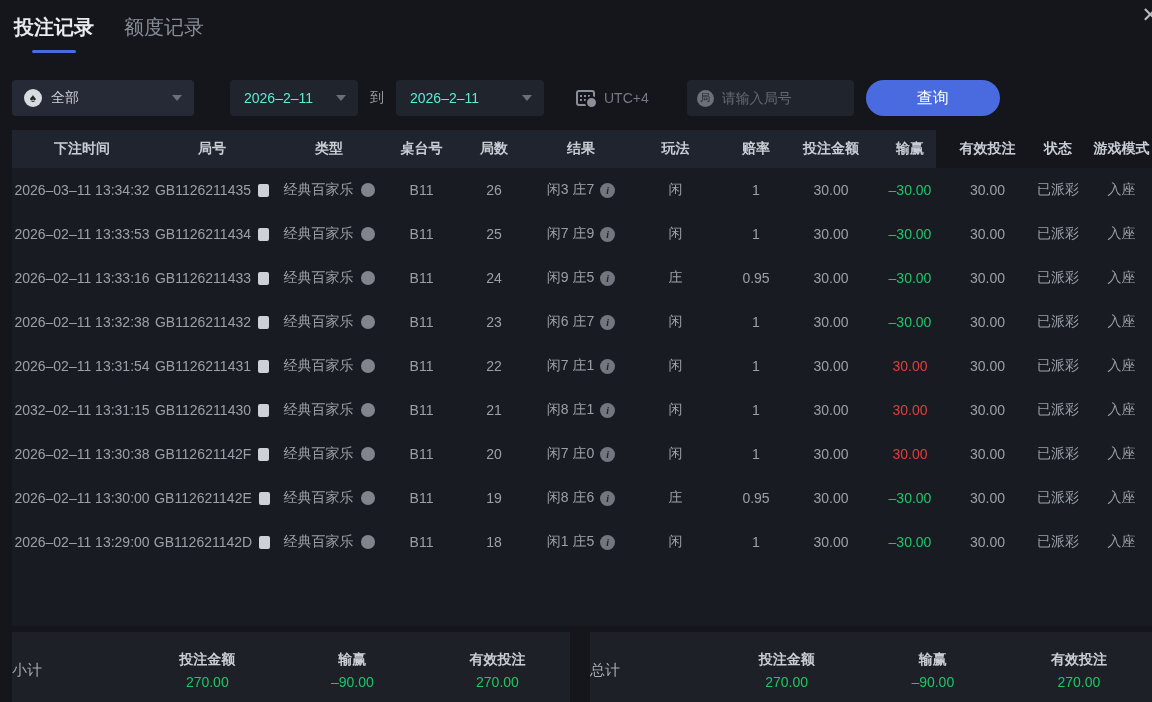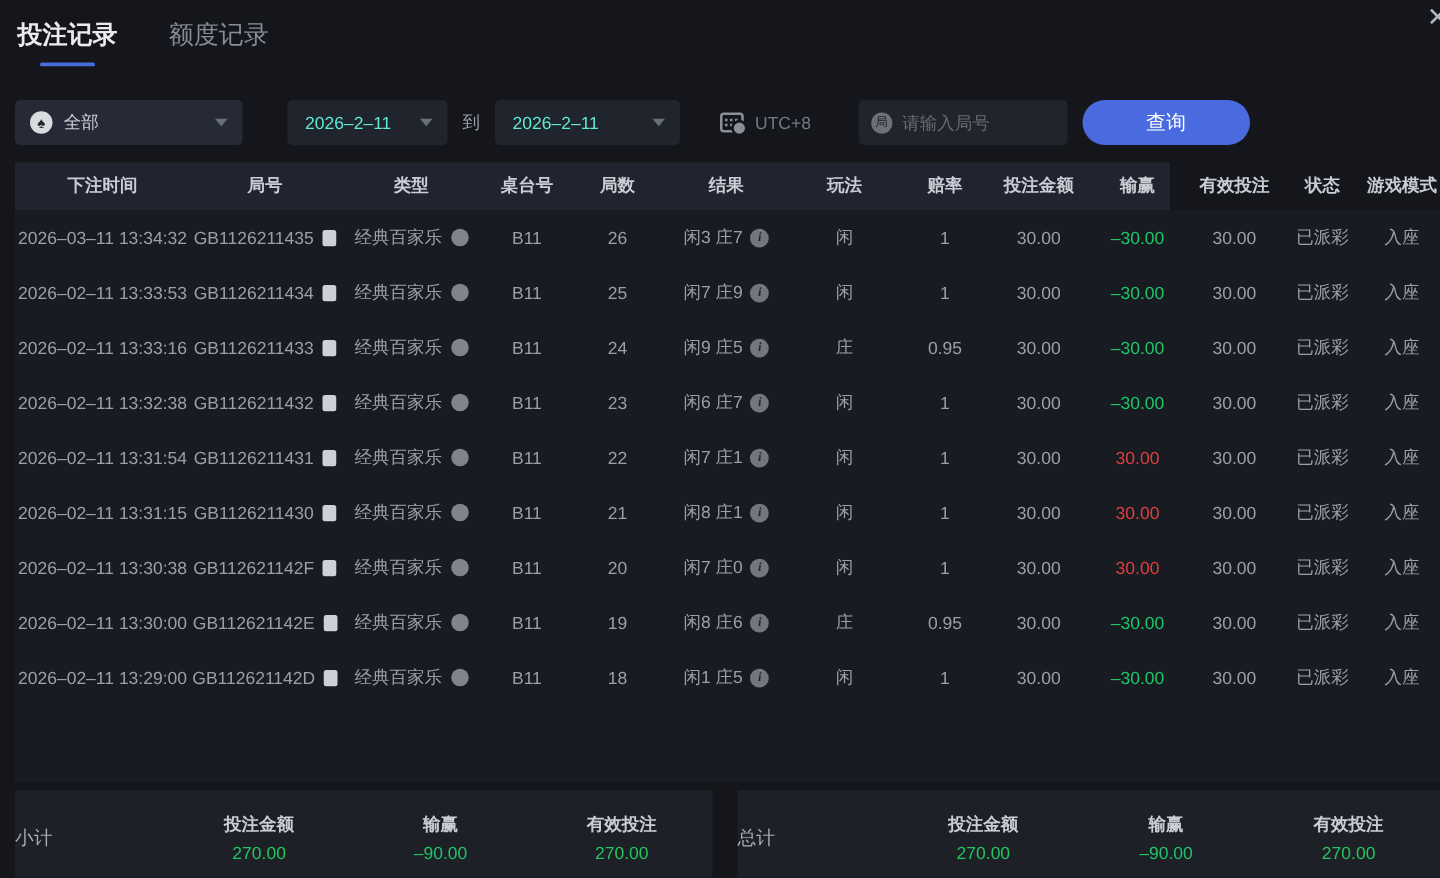--- a/index.html
+++ b/index.html
@@ -12,7 +12,7 @@
   body{position:relative;background:var(--bg);font-family:"Liberation Sans","DejaVu Sans",sans-serif;font-size:14px;color:var(--text)}
 
   
-  .tabs{position:absolute;left:14px;top:14px;display:flex;gap:41px;align-items:flex-start}
+  .tabs{position:absolute;left:14px;top:14px;display:flex;gap:30px;align-items:flex-start}
   .tab{position:relative;padding-bottom:12px;font-size:20px;color:#878d96;cursor:pointer}
   .tab.active{color:var(--text-bright);font-weight:bold}
   .tab.active::after{content:"";position:absolute;left:50%;transform:translateX(-50%);bottom:0;width:44px;height:3px;border-radius:2px;background:var(--accent)}

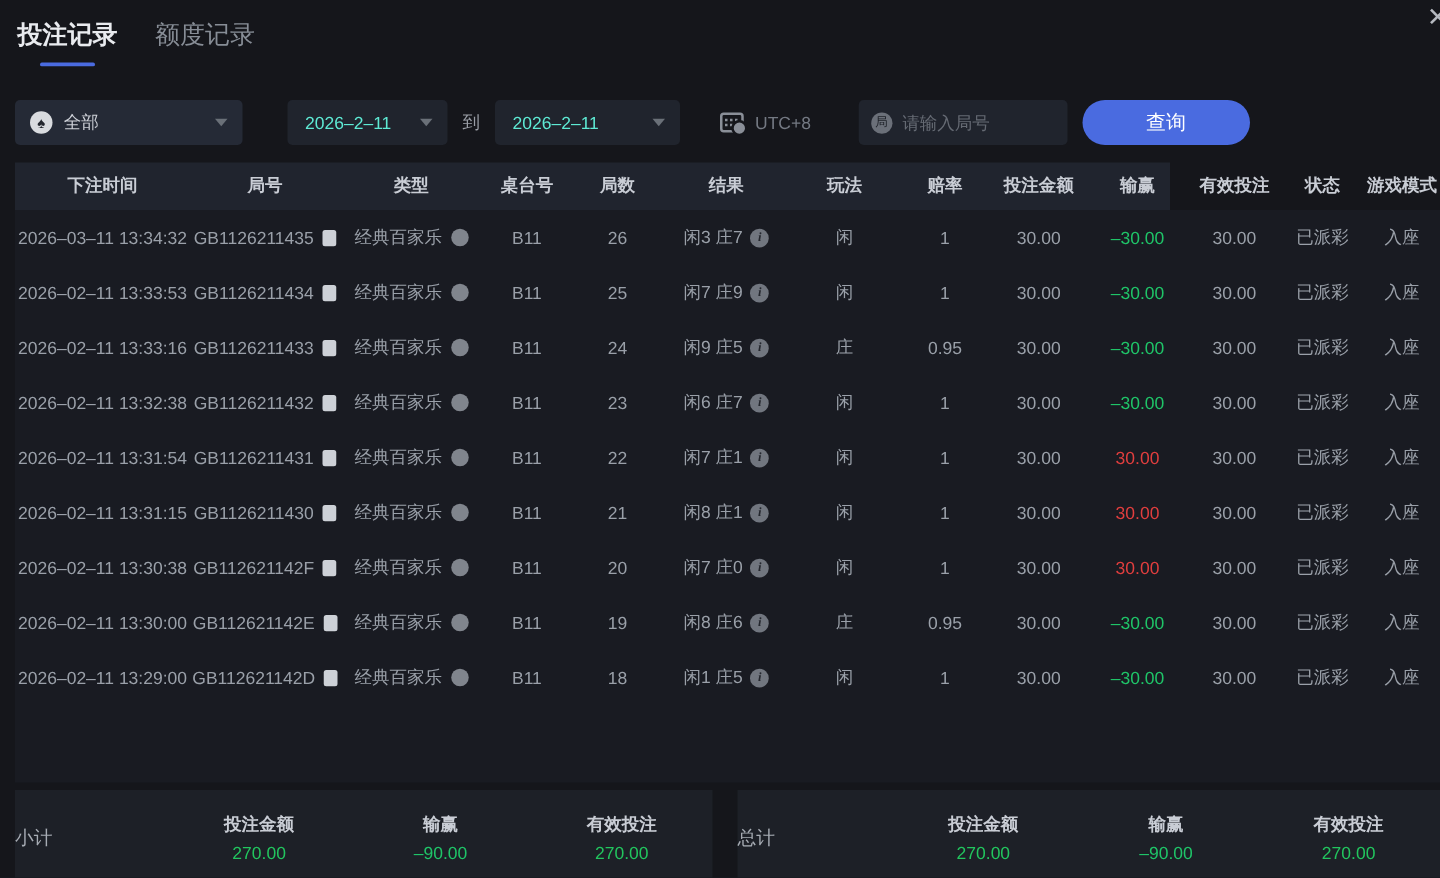--- a/index.html
+++ b/index.html
@@ -100,7 +100,7 @@
   </div>
   <div class="tz">
     <span class="cal-ic"></span>
-    <span>UTC+8</span>
+    <span>UTC+4</span>
   </div>
   <div class="f-search">
     <span class="search-ic">局</span>

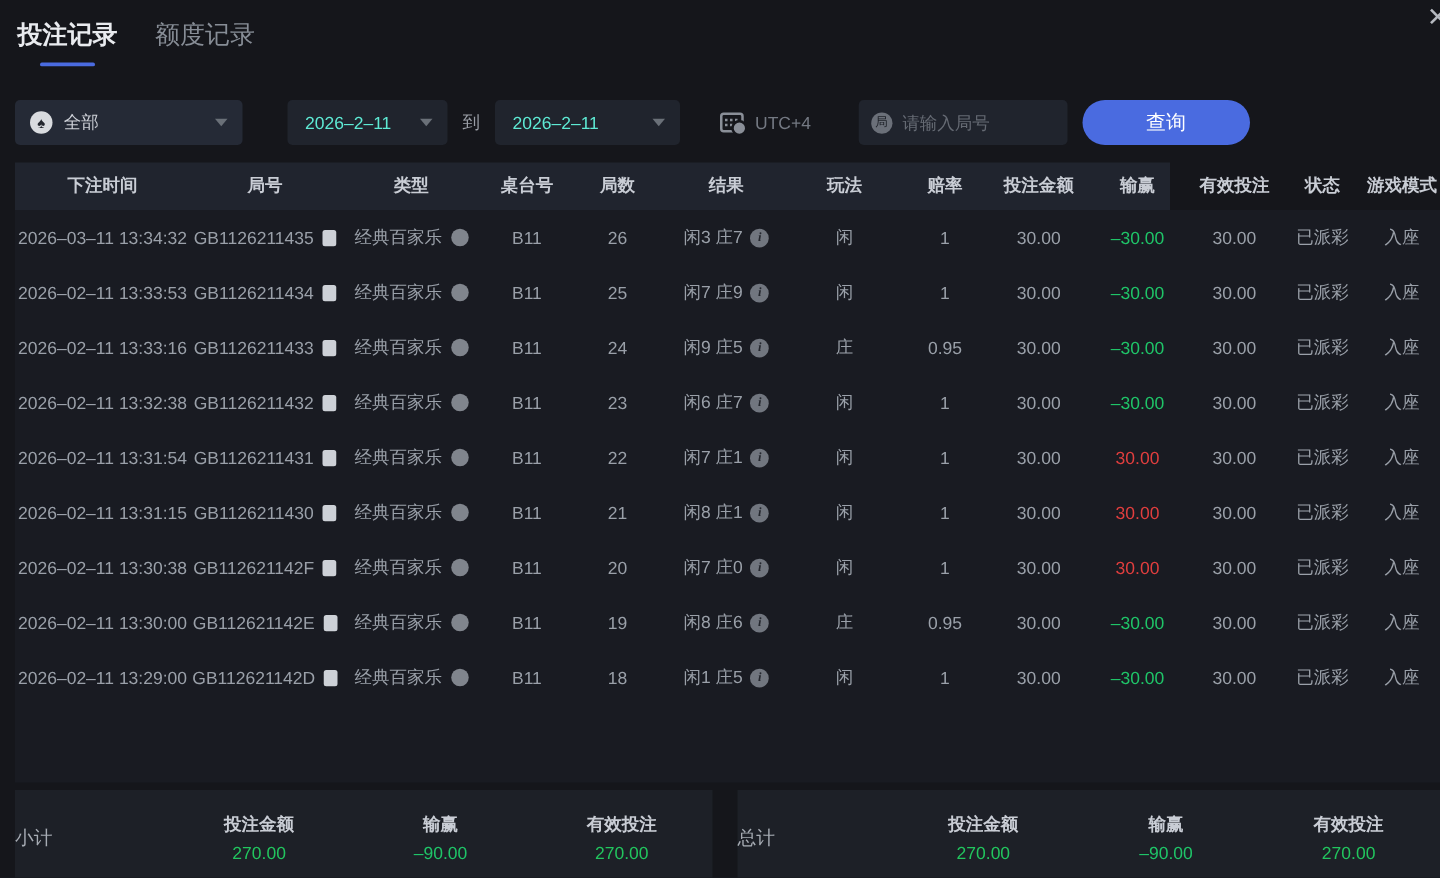--- a/index.html
+++ b/index.html
@@ -347,7 +347,7 @@
     </div>
     <div class="tr">
       <div class="td">
-        <span>2026–02–11 13:31:15</span>
+        <span>2032–02–11 13:31:15</span>
       </div>
       <div class="td">
         <span>GB1126211430</span>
+-------+
Work instructions:
Select and copy every line from the records that includes the word "search".

Solution:
   <div class="f-search">
     <span class="search-ic">局</span>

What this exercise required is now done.